被无端灭口的家人,所有的仇恨凝聚在她一只鬼身上,纵使满腔恨意,却无处宣泄。
她虽化为厉鬼却没有肉身,连起尸都做不了,只是魂魄的她根本近不了人身,要复仇只能用吓。
太慢了。
光靠这种手段,要杀光整个何府如同痴人说梦。
她想要的是手刃仇敌时的快意,而不是这种哪天何长生请个修士,或是道士,就能将她除去。
如此这般,一腔恨意都成虚无。
正当她无措时,身后忽地传来脚步声。
回过头,瞧见一个男人。
柳青安登时警惕起来。
可来人却直接略过她,盯着小溪上的骨桥看了半晌。
须臾,他终于开口。
“不错,怨气够重。”男人披着厚厚的斗篷,看不到他的脸,但声音却带着笑意,“你想复仇?”
“……你是谁?”
男人背对着她,自顾自地说道:“唔,不过还差一具肉身啊。”
柳青安警惕道:“你想做什么?”
男人转过身,笑道:“别害怕,我要是想把你怎么样还不容易吗,我是来帮你的。”
“……”
“别用那样的眼神看着我,我喜欢助人为乐。”
男人反手拎出一只狐狸:“你资质不错,修平常鬼道太浪费时间。你夺了这小家伙的舍,不出五年便可大有一番修为。”
柳青安将信将疑。
男人又笑了:“别不相信,我可是要提醒你,你虽然是厉鬼,但却是靠其他怨鬼的怨气存活。没有肉身,哪怕是江湖野道士,一张符纸都够对付你。”
“……”
最终,柳青安别无他法,听了那男人的话,夺了那只狐狸的舍。
男人很是满意,临走前还说:“祝你早日手刃仇敌。”
……
似水流年,如同那男人所言,仅仅五年的时间,柳青安便已成功修成人身,成为了罕见的鬼妖,还练成邪器。

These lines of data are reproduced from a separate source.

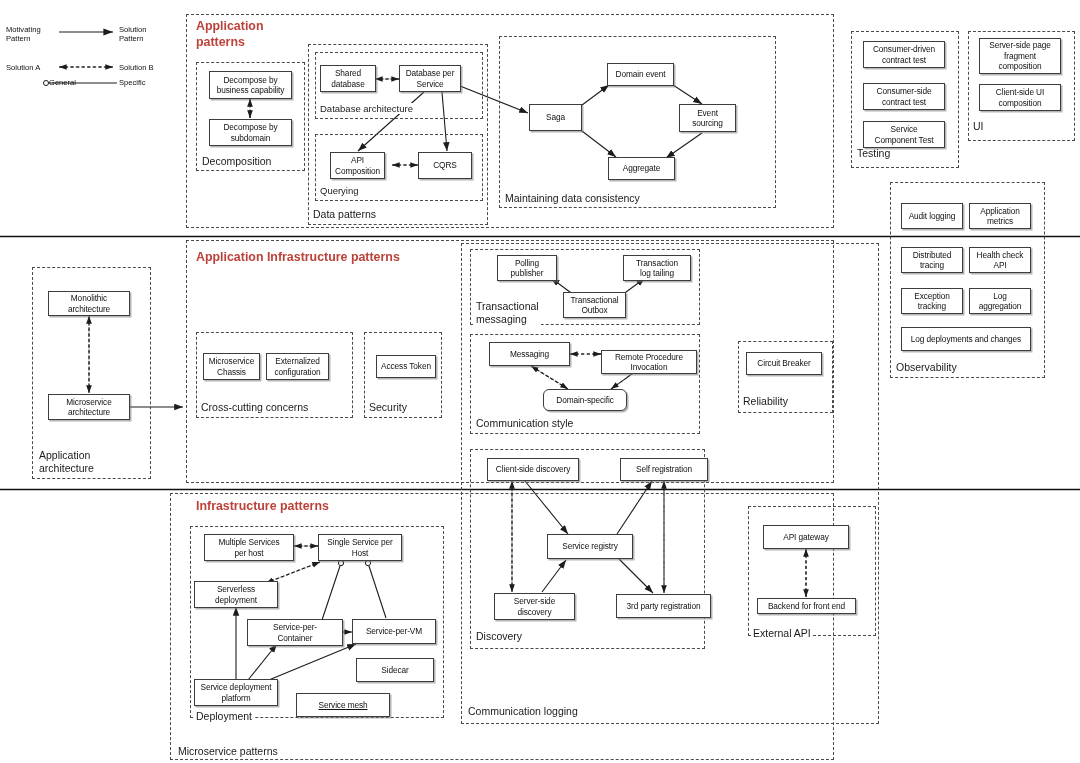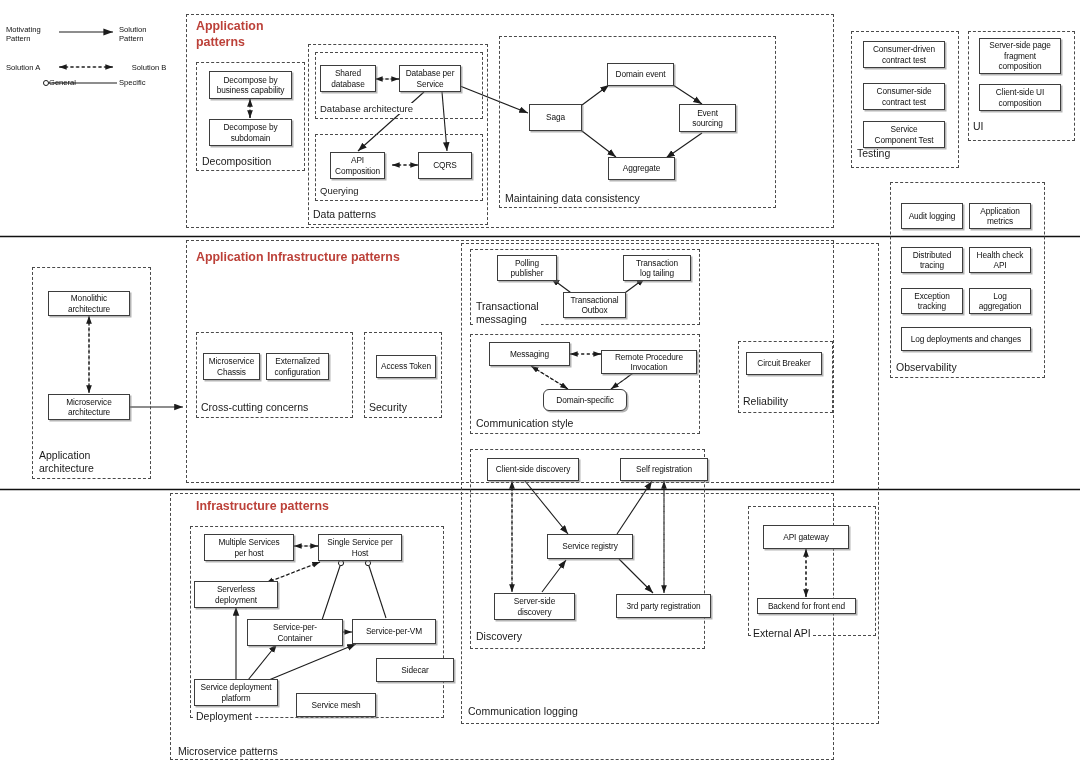"Solution B" div.legend-txt { text-align: center -> left }
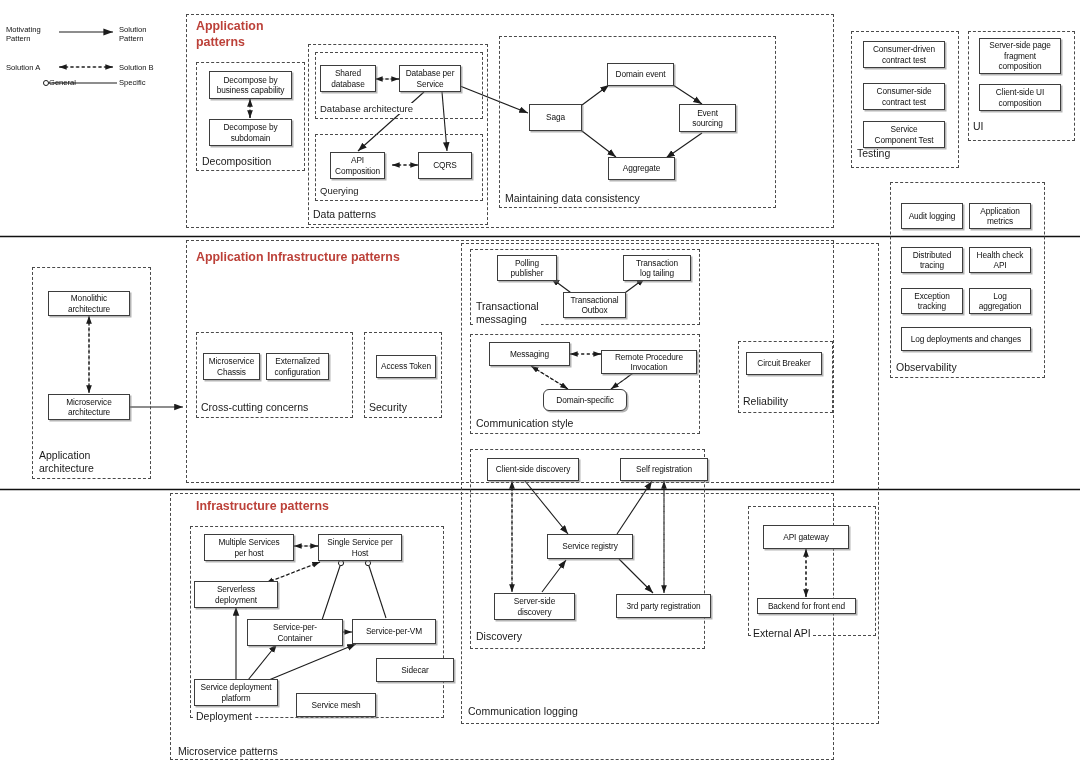"Sidecar" div.pbox { margin-left: 20px -> none }
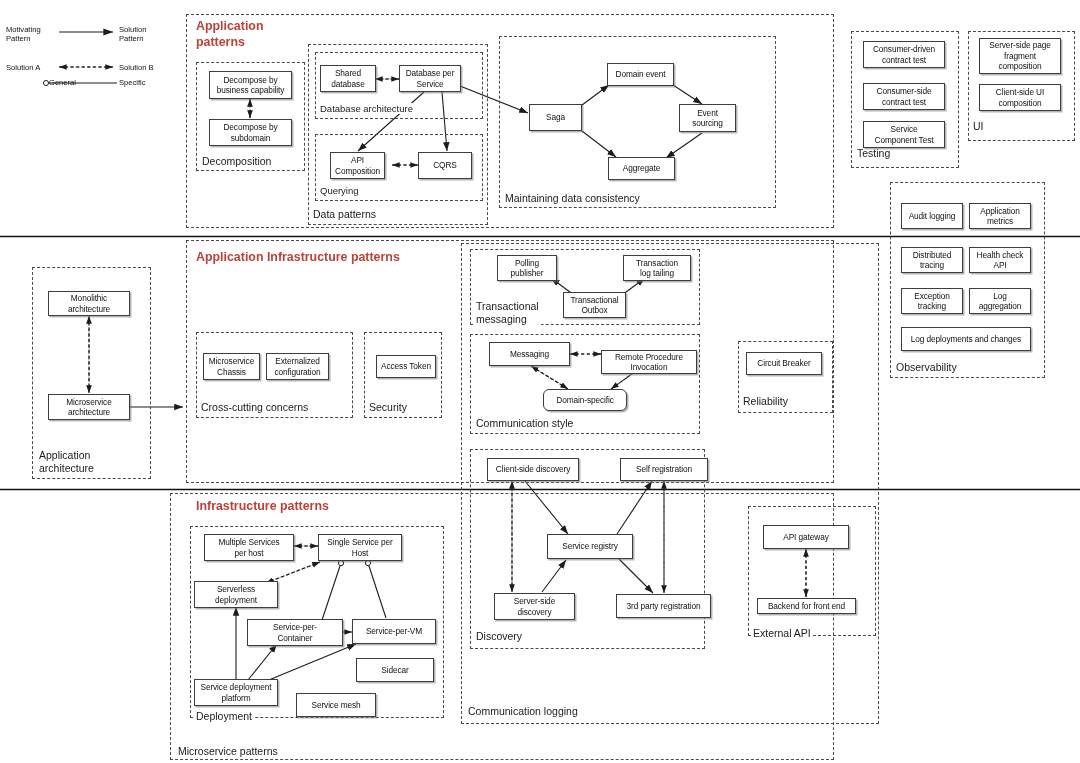"Service mesh" div.pbox { text-decoration: none -> underline; width: 80px -> 94px }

那年她得偿所愿,灭了何家。鲜血明火之间,利爪穿过何长生的胸膛,开膛破肚,惊恐惨叫声响在耳畔,指缝里是温热的血在流淌。
那种杀戮的快感让她猩红了眼,却在一个少年面前清明一瞬。
是何涞生。
两人对视良久,不知为何,少年眼中的恨很少,或许很多,但被其他浓烈情绪压下去。
释怀,后悔,愧疚。
不管是什么,柳青安最终没有下手。念在何涞生当年的的情分,她放了他。